Einen neuen Wackelkandidaten gibt es mit einem Bundesland, dessen Zustimmung schon als sicher galt: das Saarland. Der Landesvorstand der Saar-Grünen will nochmals über das Angebot der Bundesregierung in den Verhandlungen mit der Opposition beraten. Es gebe "minimale Bewegung" in Sachen Mindestlohn, sagte Saar-Grünen-Chef Hubert Ulrich der Nachrichtenagentur DPA.

FDP-Generalsekretär warnt vor Ablehnung

Unterdessen hat FDP-Generalsekretär Christian Lindner die Ministerpräsidenten der Länder davor gewarnt, die Hartz-IV-Reform im Bundesrat scheitern zu lassen. "Das Angebot liegt jetzt auf dem Tisch. Und wenn es jetzt nicht angenommen wird, werden die Bedingungen nächstes Mal andere sein", sagte Lindner dem "Hamburger Abendblatt".

Er betonte: "Wer morgen im Bundesrat Nein sagt, muss das wissen." Lindner erinnerte an die Verantwortung der Länder gegenüber ihren Kommunen: Es gehe um ein Bildungspaket für Kinder und insgesamt zwölf Milliarden Euro für die klammen Kommunen. "Wenn es die Ministerpräsidenten damit ernst meinen, dass sie ihren Kommunen helfen wollen, sollten sie hier nicht ablehnen", so der FDP-Generalsekretär.

Grüner Verhandlungsführer erhebt Vorwürfe

Der Verhandlungsführer der Grünen, Fritz Kuhn, warf der Bundesregierung vor, mehrere Länder mit finanziellen Mitteln auf ihre Seite ziehen zu wollen. Die Regierung scheine zu versuchen, "das eine oder andere Bundesland rauszukaufen, um im Bundesrat eine Mehrheit für ihr Paket zu bekommen", sagte der Fraktionsvize.

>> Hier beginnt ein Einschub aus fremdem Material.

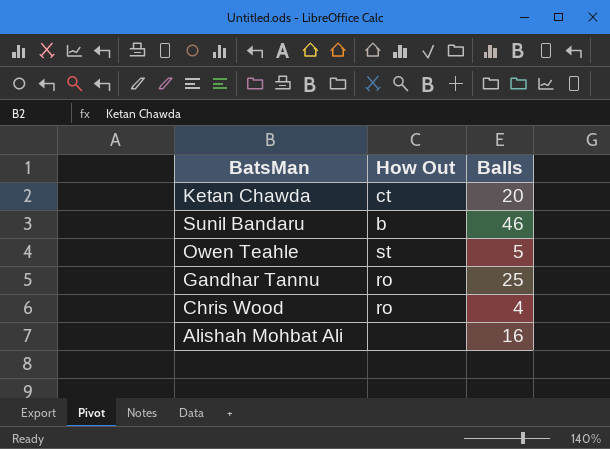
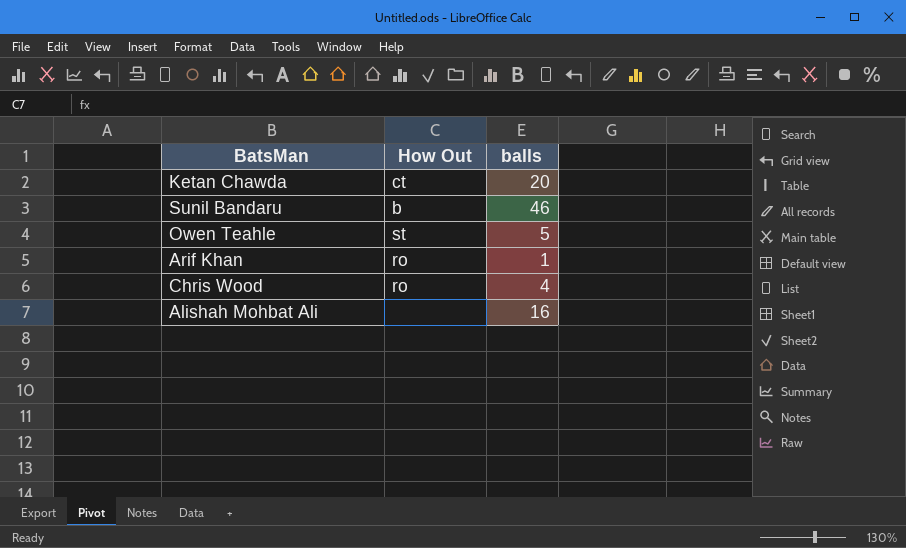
column name: Balls -> balls
row Gandhar Tannu: ro | 25 -> none
row Arif Khan: none -> ro | 1

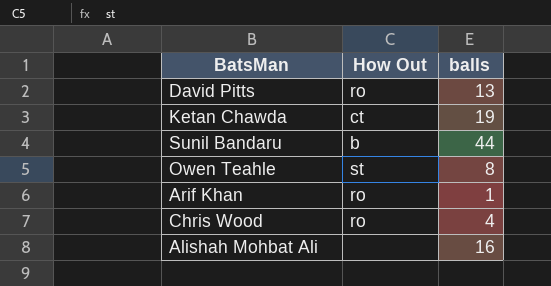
row David Pitts: none -> ro | 13
Ketan Chawda | balls: 20 -> 19
Sunil Bandaru | balls: 46 -> 44
Owen Teahle | balls: 5 -> 8

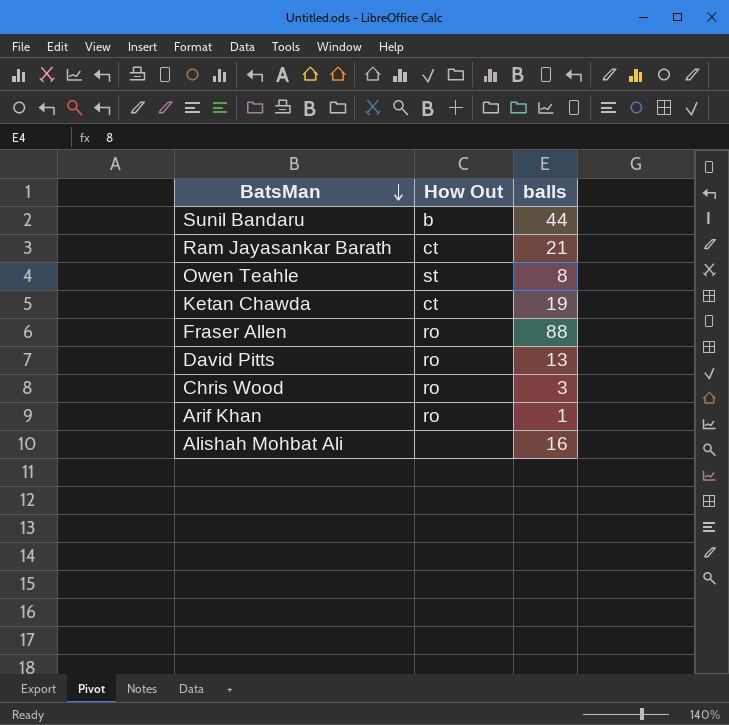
row order: none -> BatsMan descending
row Ram Jayasankar Barath: none -> ct | 21
row Fraser Allen: none -> ro | 88
Chris Wood | balls: 4 -> 3

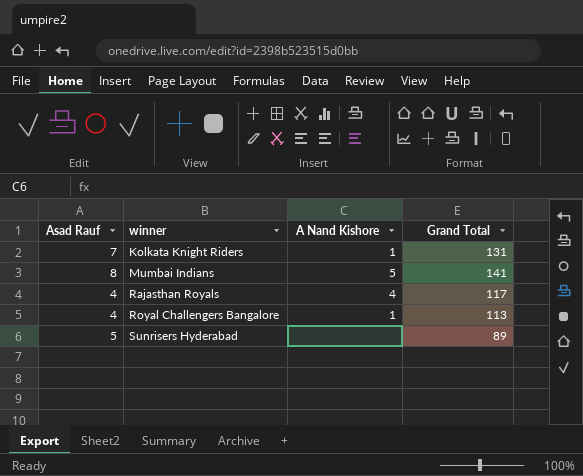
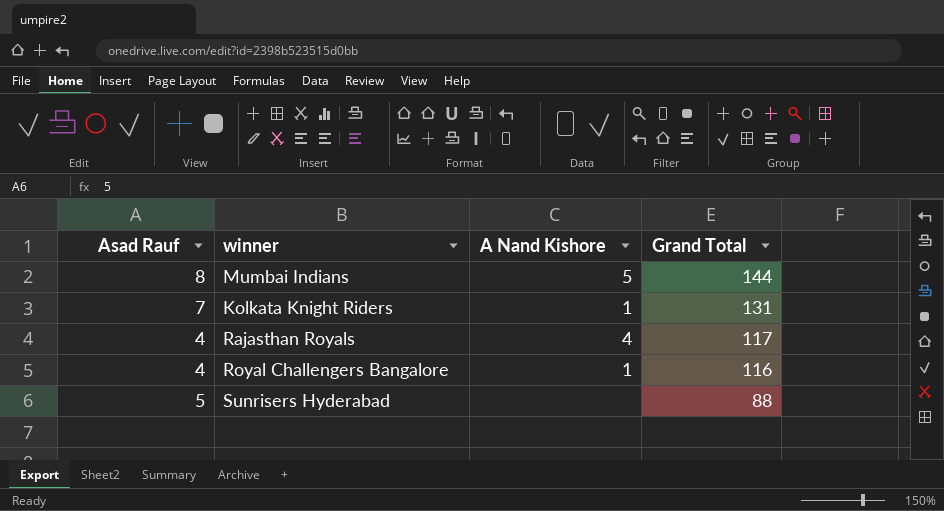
row order: winner ascending -> Grand Total descending
Mumbai Indians | Grand Total: 141 -> 144
Royal Challengers Bangalore | Grand Total: 113 -> 116
Sunrisers Hyderabad | Grand Total: 89 -> 88

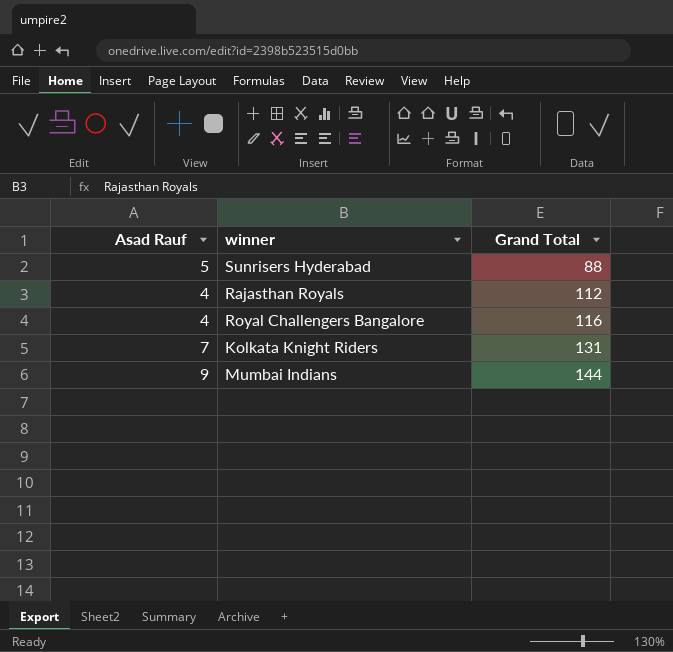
row order: Grand Total descending -> Grand Total ascending
column A Nand Kishore | position: 3 -> none
Rajasthan Royals | Grand Total: 117 -> 112
Mumbai Indians | Asad Rauf: 8 -> 9

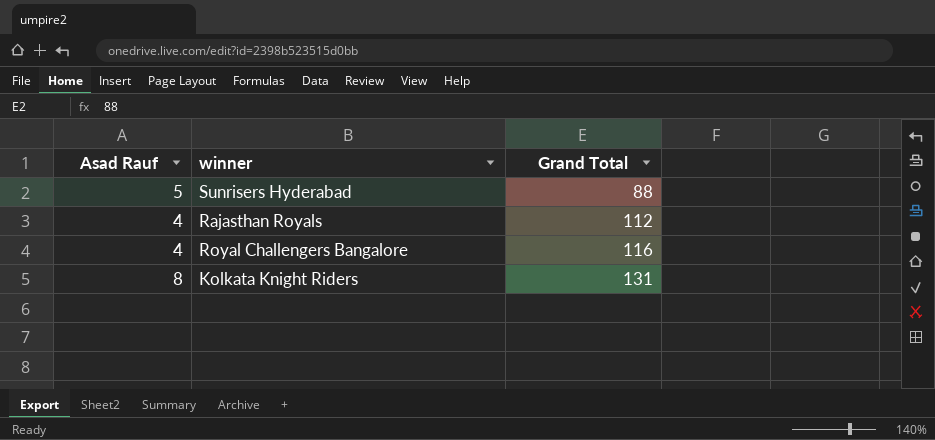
row Mumbai Indians: 9 | 144 -> none
Kolkata Knight Riders | Asad Rauf: 7 -> 8

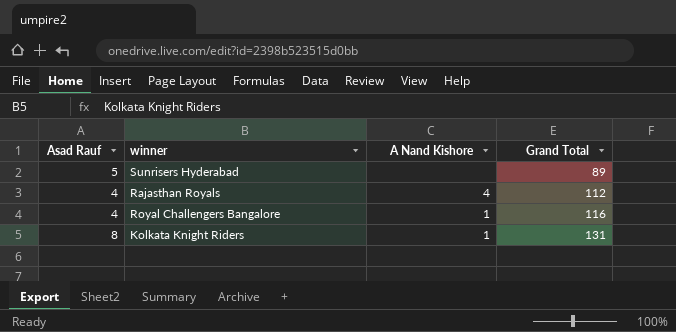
column A Nand Kishore | position: none -> 3
Sunrisers Hyderabad | Grand Total: 88 -> 89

Er machte deutlich: "Es geht dabei nicht nur ums Saarland, sondern auch um Länder wie Sachsen-Anhalt, Thüringen und Nordrhein-Westfalen." Aufgrund vieler Gespräche mit Politikern aus diesen Ländern sei er zuversichtlich, dass es der Regierung nicht gelingen werde, ein Land auf ihre Seite zu ziehen.